» INFORMATION GIVEN:
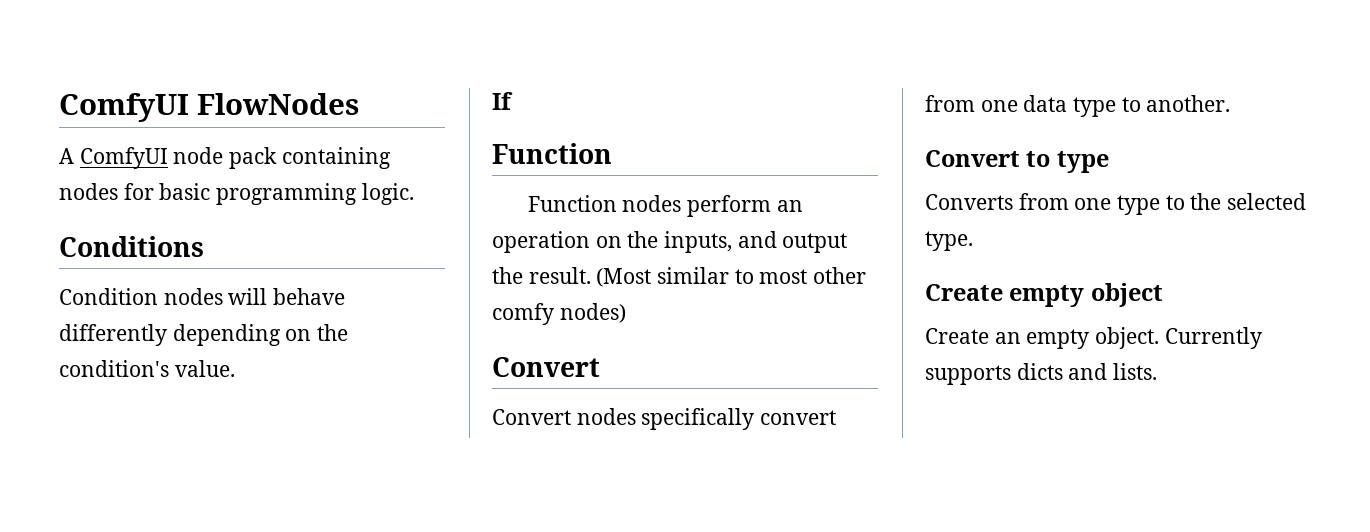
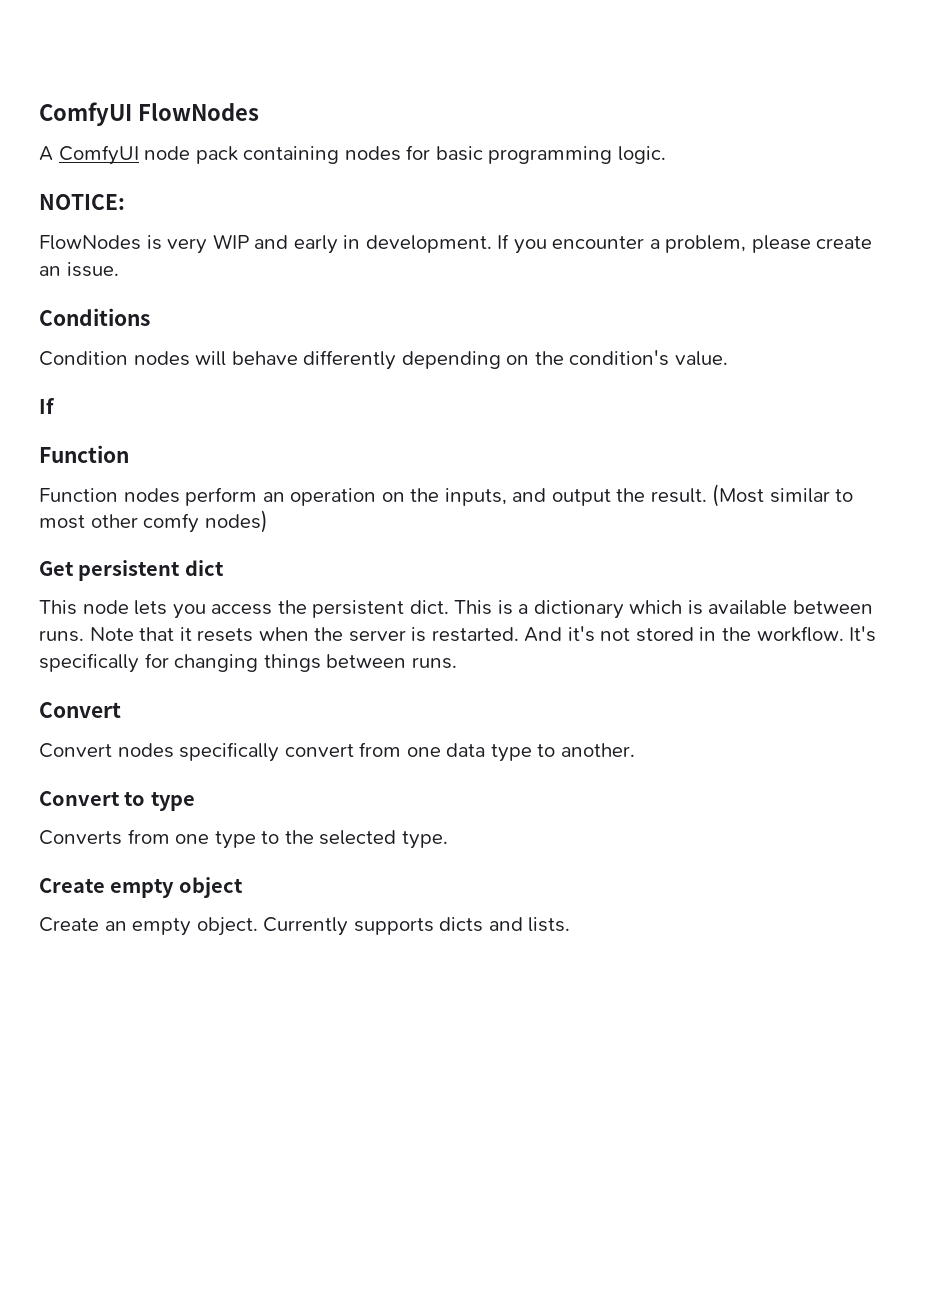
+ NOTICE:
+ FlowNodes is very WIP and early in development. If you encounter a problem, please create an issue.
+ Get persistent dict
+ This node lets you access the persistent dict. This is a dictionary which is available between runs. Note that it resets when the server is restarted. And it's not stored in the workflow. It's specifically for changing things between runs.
---
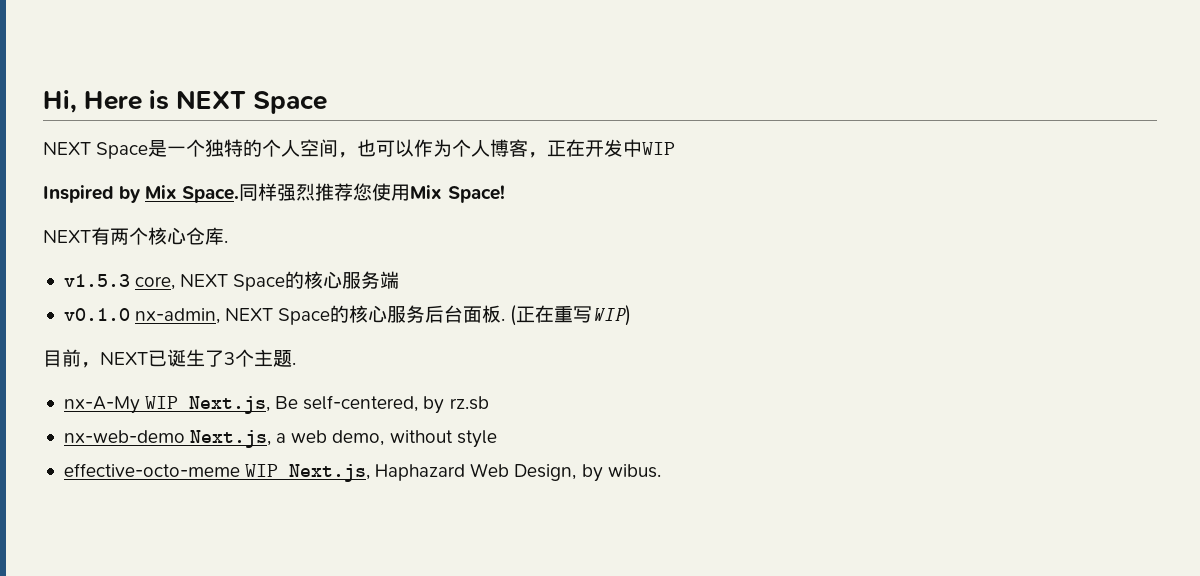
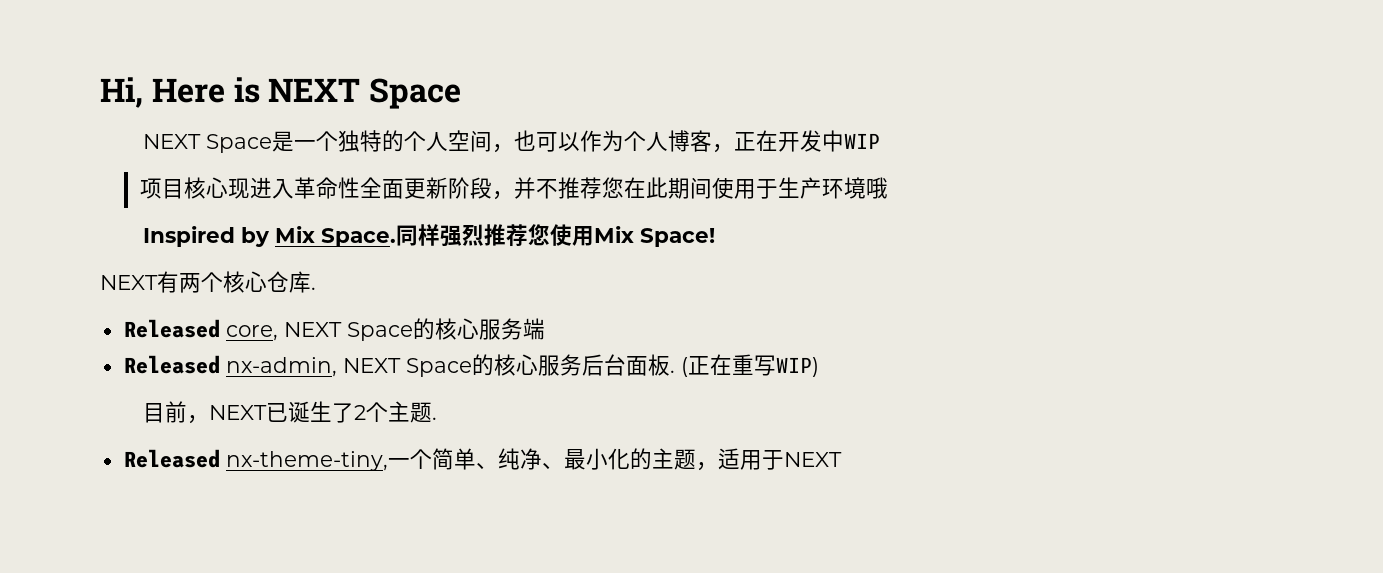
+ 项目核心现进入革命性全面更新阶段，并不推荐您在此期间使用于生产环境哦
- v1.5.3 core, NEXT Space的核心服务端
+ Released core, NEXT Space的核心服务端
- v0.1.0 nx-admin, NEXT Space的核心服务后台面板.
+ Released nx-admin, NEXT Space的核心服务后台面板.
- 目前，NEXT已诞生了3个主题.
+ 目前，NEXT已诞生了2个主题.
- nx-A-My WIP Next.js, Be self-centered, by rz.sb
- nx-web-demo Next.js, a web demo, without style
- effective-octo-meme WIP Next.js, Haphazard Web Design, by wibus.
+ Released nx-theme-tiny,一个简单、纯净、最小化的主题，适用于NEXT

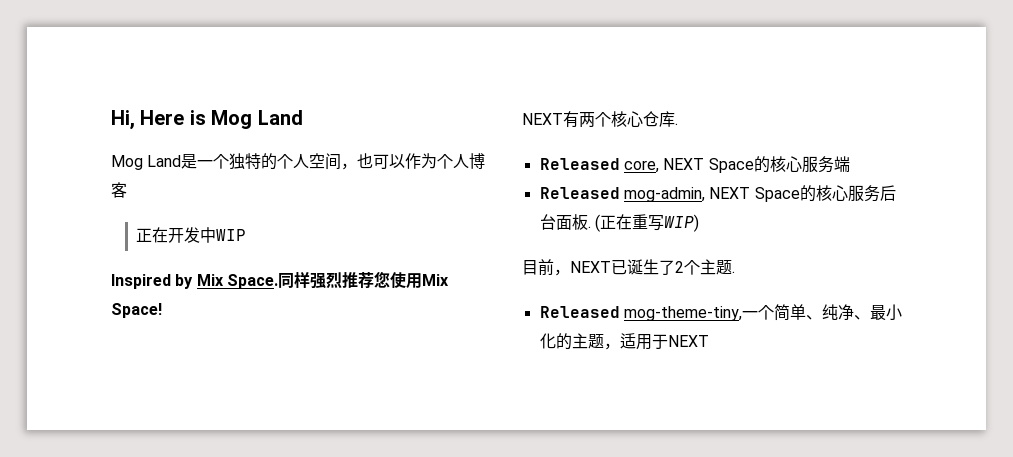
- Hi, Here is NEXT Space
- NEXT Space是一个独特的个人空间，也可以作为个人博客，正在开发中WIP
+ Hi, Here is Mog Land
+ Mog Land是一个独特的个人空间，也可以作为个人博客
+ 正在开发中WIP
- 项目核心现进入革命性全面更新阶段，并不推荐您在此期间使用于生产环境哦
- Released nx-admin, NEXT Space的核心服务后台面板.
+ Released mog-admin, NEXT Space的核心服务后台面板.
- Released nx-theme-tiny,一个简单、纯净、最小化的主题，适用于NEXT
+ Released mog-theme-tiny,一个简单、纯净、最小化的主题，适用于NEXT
...
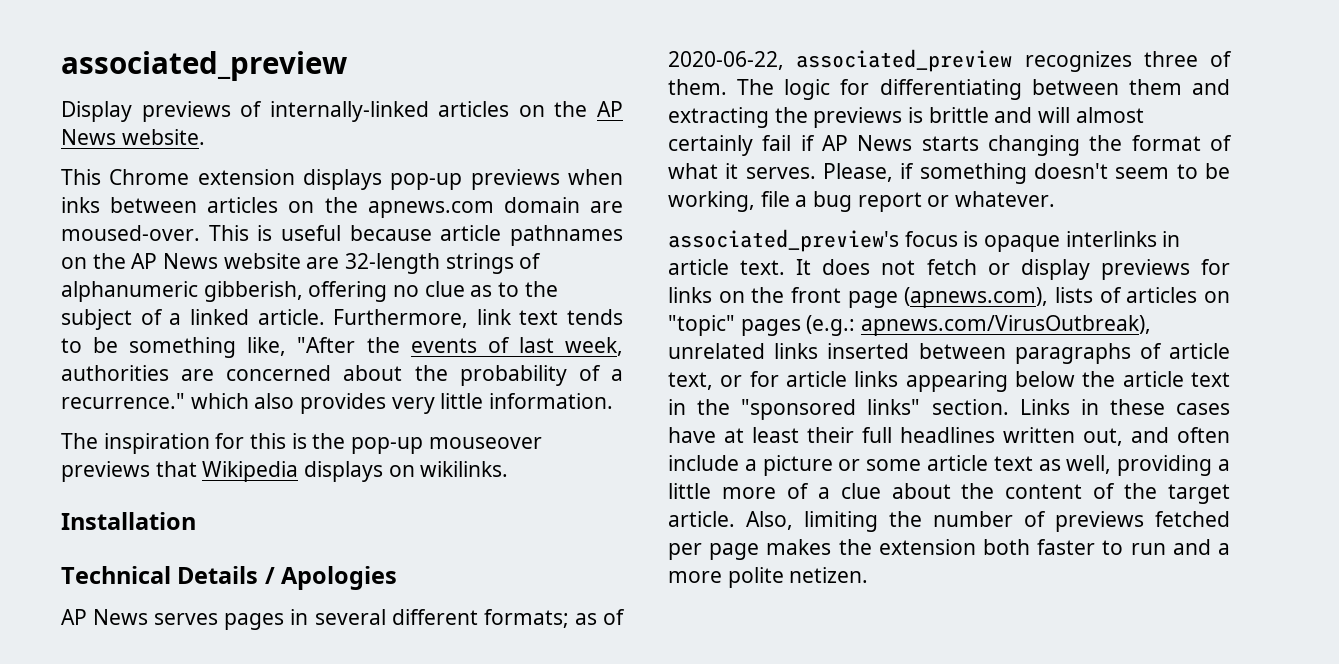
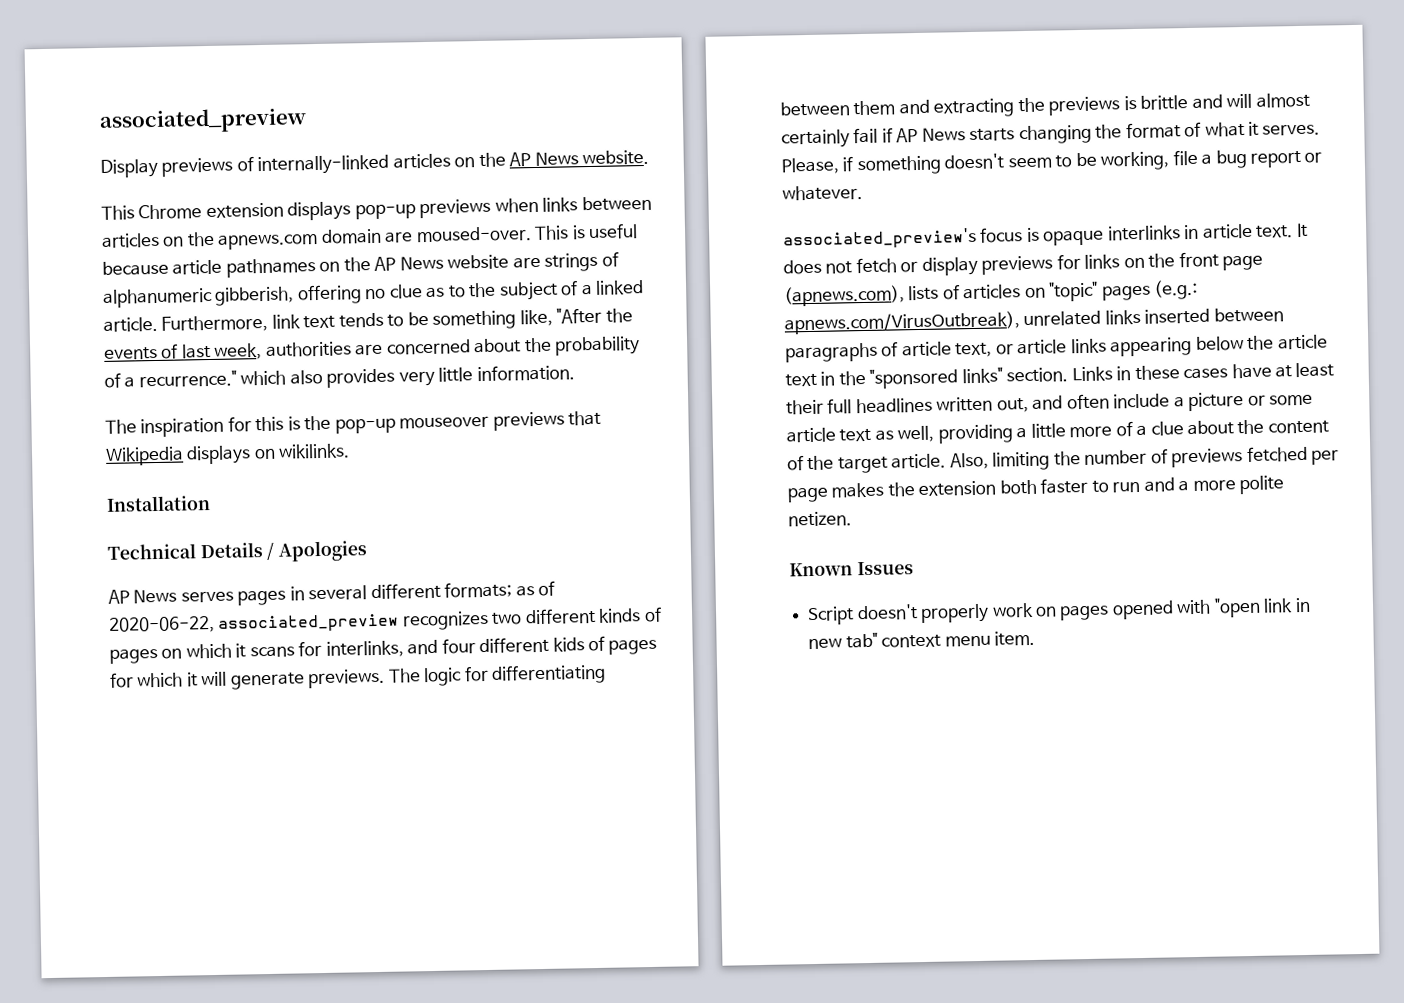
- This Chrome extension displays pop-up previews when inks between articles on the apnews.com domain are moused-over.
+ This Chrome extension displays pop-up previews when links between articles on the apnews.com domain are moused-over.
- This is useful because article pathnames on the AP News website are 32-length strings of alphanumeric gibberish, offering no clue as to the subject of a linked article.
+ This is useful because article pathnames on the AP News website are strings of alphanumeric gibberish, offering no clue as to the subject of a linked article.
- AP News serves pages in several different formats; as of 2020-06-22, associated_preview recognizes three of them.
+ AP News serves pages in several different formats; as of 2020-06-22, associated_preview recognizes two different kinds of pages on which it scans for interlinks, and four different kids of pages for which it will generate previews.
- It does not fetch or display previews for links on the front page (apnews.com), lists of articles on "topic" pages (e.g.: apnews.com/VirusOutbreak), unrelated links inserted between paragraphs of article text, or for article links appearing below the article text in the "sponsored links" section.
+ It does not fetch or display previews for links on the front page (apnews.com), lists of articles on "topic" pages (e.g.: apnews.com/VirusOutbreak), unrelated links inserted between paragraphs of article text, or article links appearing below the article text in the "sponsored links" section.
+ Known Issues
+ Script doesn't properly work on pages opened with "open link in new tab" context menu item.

» EXERCISE: Above are the entries; copy every line among them that contains the word "项目核心现进入革命性全面更新阶段".

» COMPLETED EXERCISE:
+ 项目核心现进入革命性全面更新阶段，并不推荐您在此期间使用于生产环境哦
- 项目核心现进入革命性全面更新阶段，并不推荐您在此期间使用于生产环境哦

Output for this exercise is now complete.